Cela signifie que, pour garantir un traitement conforme à la dignité humaine des demandeurs de protection internationale, des effets juridiques sont attribués par la loi belge à l’ordonnance d’admissibilité prononcée par le Conseil d’Etat et ces personnes peuvent encore être accueillies en Belgique dans les centres d’accueil durant l’examen de leur recours dès lors qu’on ne peut considérer que leur demande de protection internationale est définitivement clôturée.
Vu l’importance des droits protégés dans le cadre de l’examen d’une demande de protection internationale, le droit au recours effectif et le principe de non-refoulement exigent bien évidemment qu’un demandeur de protection internationale ne puisse pas être éloigné du territoire durant l’examen de son pourvoi, déclaré admissible par le Conseil d’Etat.
[1] Ce caractère suspensif ne résulte pas plus de l’exposé des motifs de la loi du 15 septembre 2006 (et notamment : Doc. Parl.Chambre, s.o., Doc 51 2479/001, p.47, www.lachambre.be).

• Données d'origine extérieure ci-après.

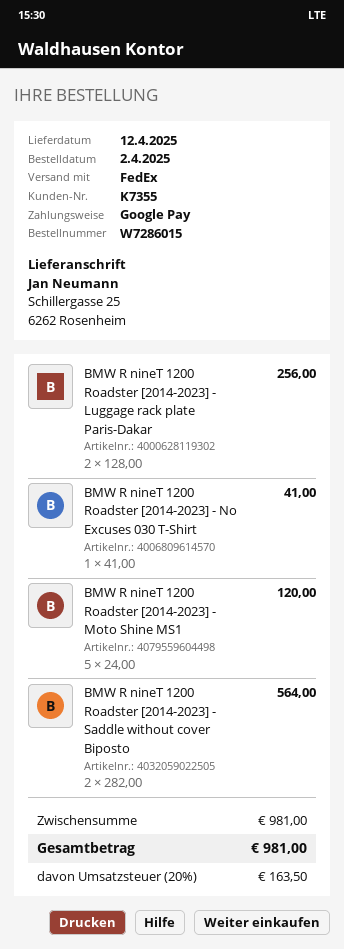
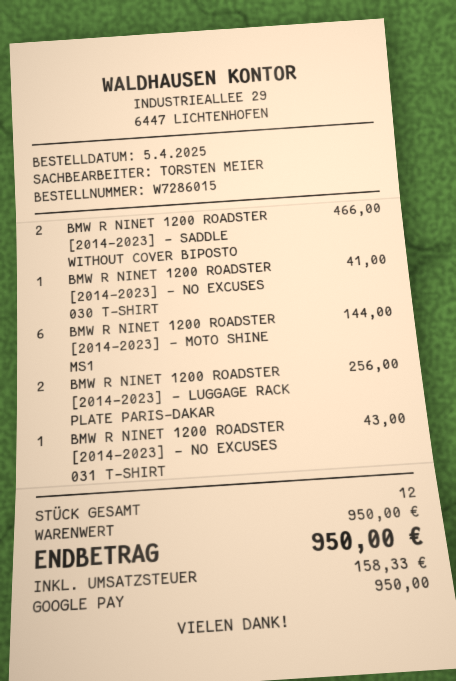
order date: 2025-04-02 -> 2025-04-05
BMW R nineT 1200 Roadster [2014-2023] - Moto Shine MS1: 5 for 120.00 -> 6 for 144.00
BMW R nineT 1200 Roadster [2014-2023] - Saddle without cover Biposto: 2 for 564.00 -> 2 for 466.00
BMW R NINET 1200 ROADSTER [2014-2023] - NO EXCUSES 031 T-SHIRT: none -> 1 for 43.00
subtotal: 981.00 -> 950.00
tax: 163.50 -> 158.33
total: 981.00 -> 950.00

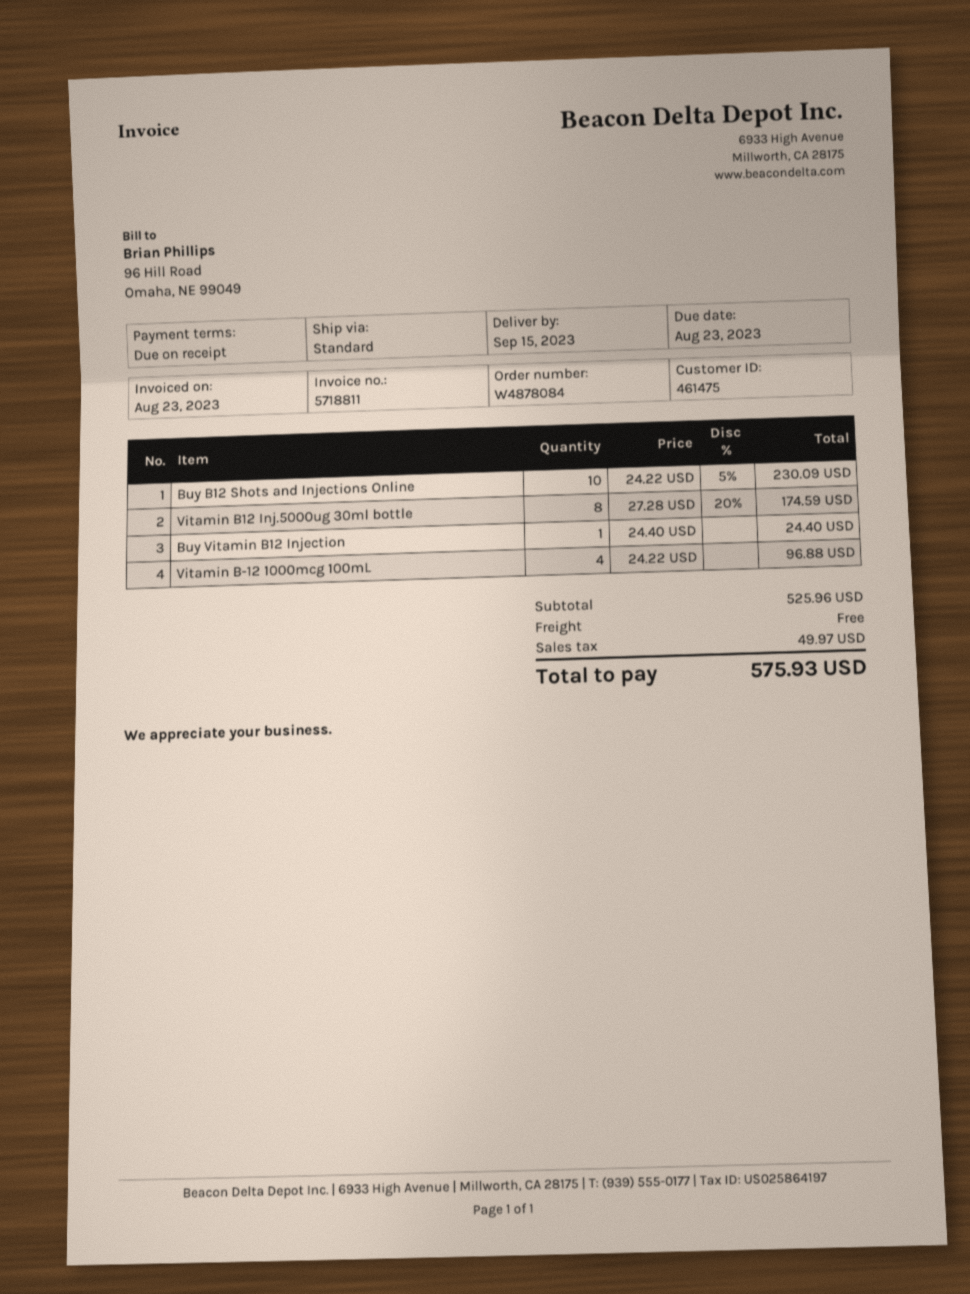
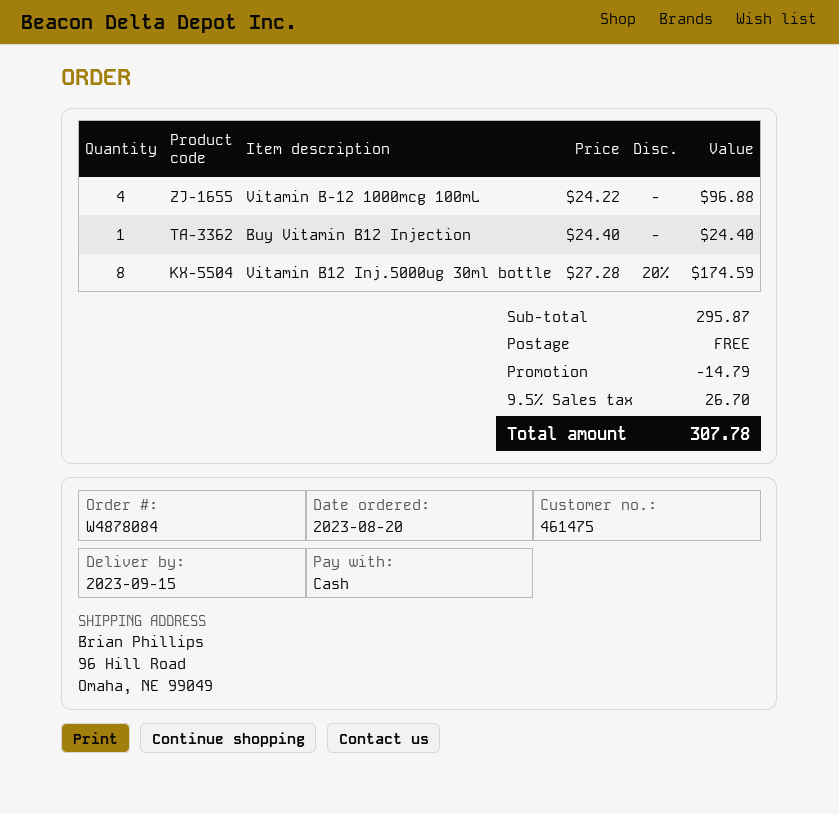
Buy B12 Shots and Injections Online: 10 x 24.22 - 5% = 230.09 -> none
subtotal: 525.96 -> 295.87
discount: none -> 14.79
tax: 49.97 -> 26.70
total: 575.93 -> 307.78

[2] Doc. Parl.Chambre, s.o., Doc 51 2479/001, p.292, www.lachambre.be
[3] Voy. sur cette question l’arrêt de Souza Ribeiro du 30 juin 2011 de la Cour européenne des droits de l’homme (nos accents):
« 43. La Cour observe que le recours dont le requérant a bénéficié a permis de faire reconnaître l’illégalité de l’arrêté préfectoral et, par la suite de lui faire délivrer un titre de séjour, mais qu’en l’absence d’effet suspensif, le tribunal administratif ne s’est pas prononcé sur les griefs du requérant avant que celui-ci ne soit reconduit à la frontière. Toutefois, l’« effectivité » du recours prévu par l’article 13 de la Convention n’exige pas, en principe, que ce recours ait un effet suspensif. La Cour a cependant estimé qu’il pouvait en aller différemment lorsque l’exécution de la décision contestée peut avoir des conséquences potentiellement irréversibles, par exemple sous l’angle de l’article 3 de la Convention (voir Gebremedhin, précité, § 58, et Jabari c. Turquie, no 40035/98, § 50, CEDH 2000-VIII) ou de l’article 4 du Protocole no 4 (Čonka, précité, § 79).

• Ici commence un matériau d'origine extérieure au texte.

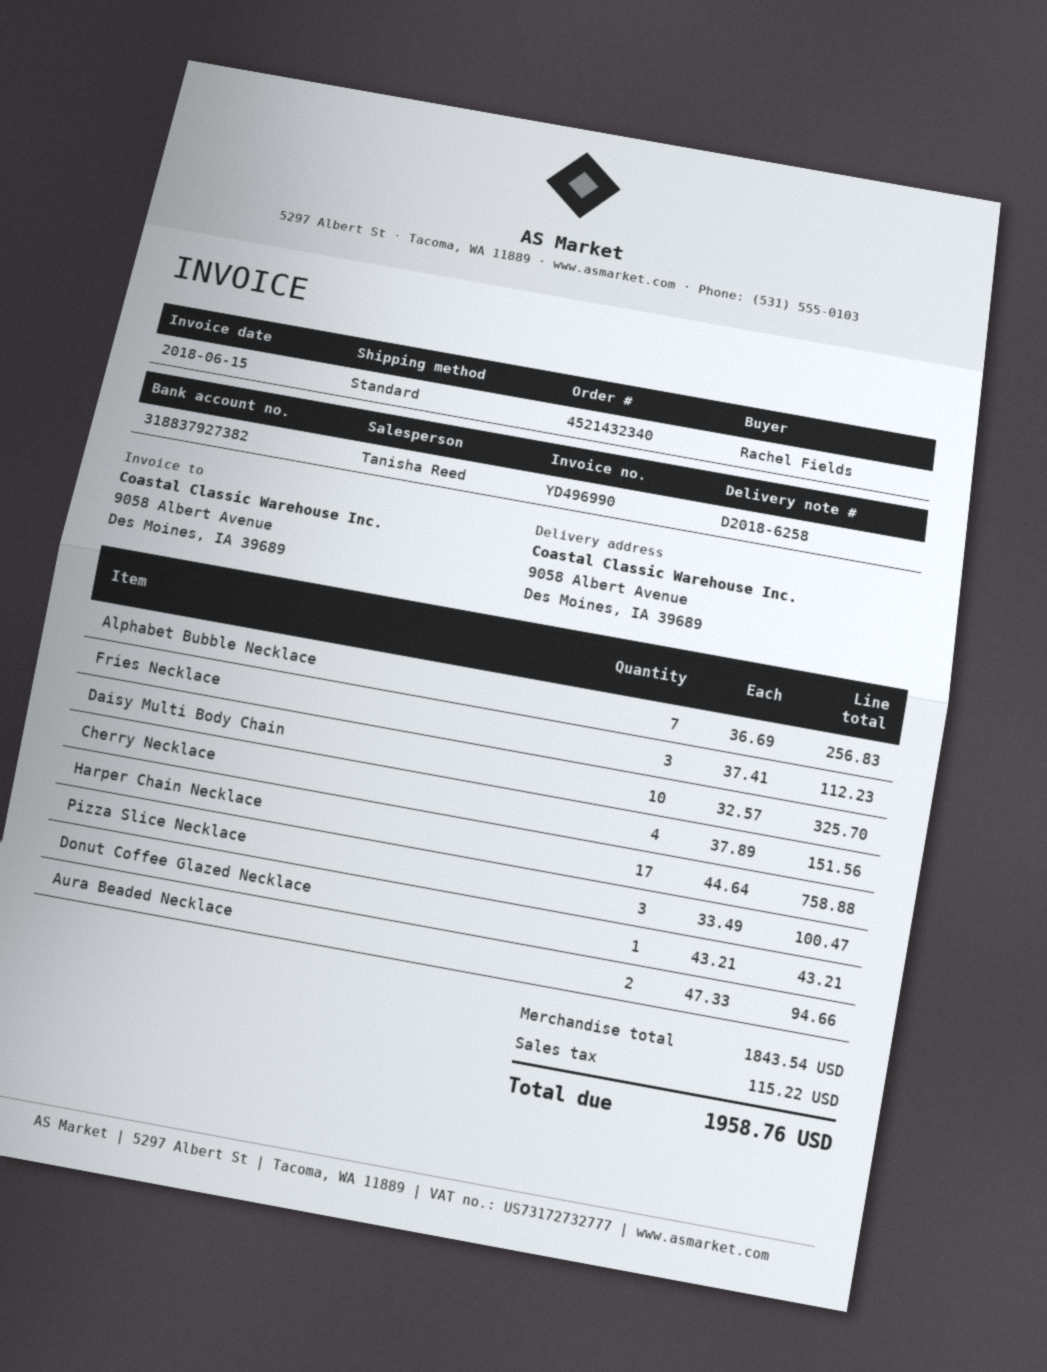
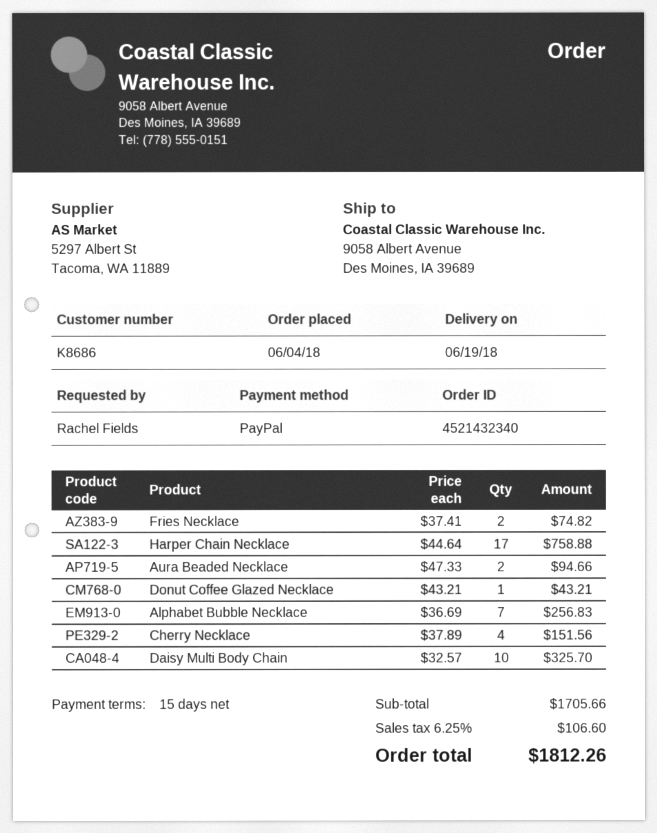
Fries Necklace: 3 x 37.41 = 112.23 -> 2 x 37.41 = 74.82
Pizza Slice Necklace: 3 x 33.49 = 100.47 -> none
subtotal: 1843.54 -> 1705.66
tax: 115.22 -> 106.60
total: 1958.76 -> 1812.26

- La Cour note qu’à la différence des dispositions précitées, les conséquences de l’ingérence dans les droits garantis par l’article 8 sont en principe réversibles et le cas d’espèce le démontre car le lien familial n’a pas été durablement rompu à la suite de l’expulsion du requérant. Celui-ci a en effet pu revenir vivre en Guyane quelque temps après son expulsion, certes de manière clandestine, mais il a obtenu un titre de séjour à compter de 2009.

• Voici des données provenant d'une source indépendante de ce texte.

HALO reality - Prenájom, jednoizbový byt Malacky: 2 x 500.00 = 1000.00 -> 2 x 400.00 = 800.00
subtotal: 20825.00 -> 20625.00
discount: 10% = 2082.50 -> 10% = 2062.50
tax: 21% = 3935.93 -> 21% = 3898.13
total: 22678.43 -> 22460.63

- Compte tenu notamment de la marge d’appréciation dont les Etats jouissent en pareille matière, la Cour considère que le recours offert au requérant pour contester l’APRF était « effectif » au sens de l’article 13 de la Convention, malgré son caractère non suspensif.
- Partant, il n’y a pas eu violation de l’article 13 de la Convention combiné avec l’article 8 ».
[4] CJUE, Centre public d’action sociale d’Ottignies-Louvain-la-Neuve c. Moussa Abdida, 18 décembre 2014.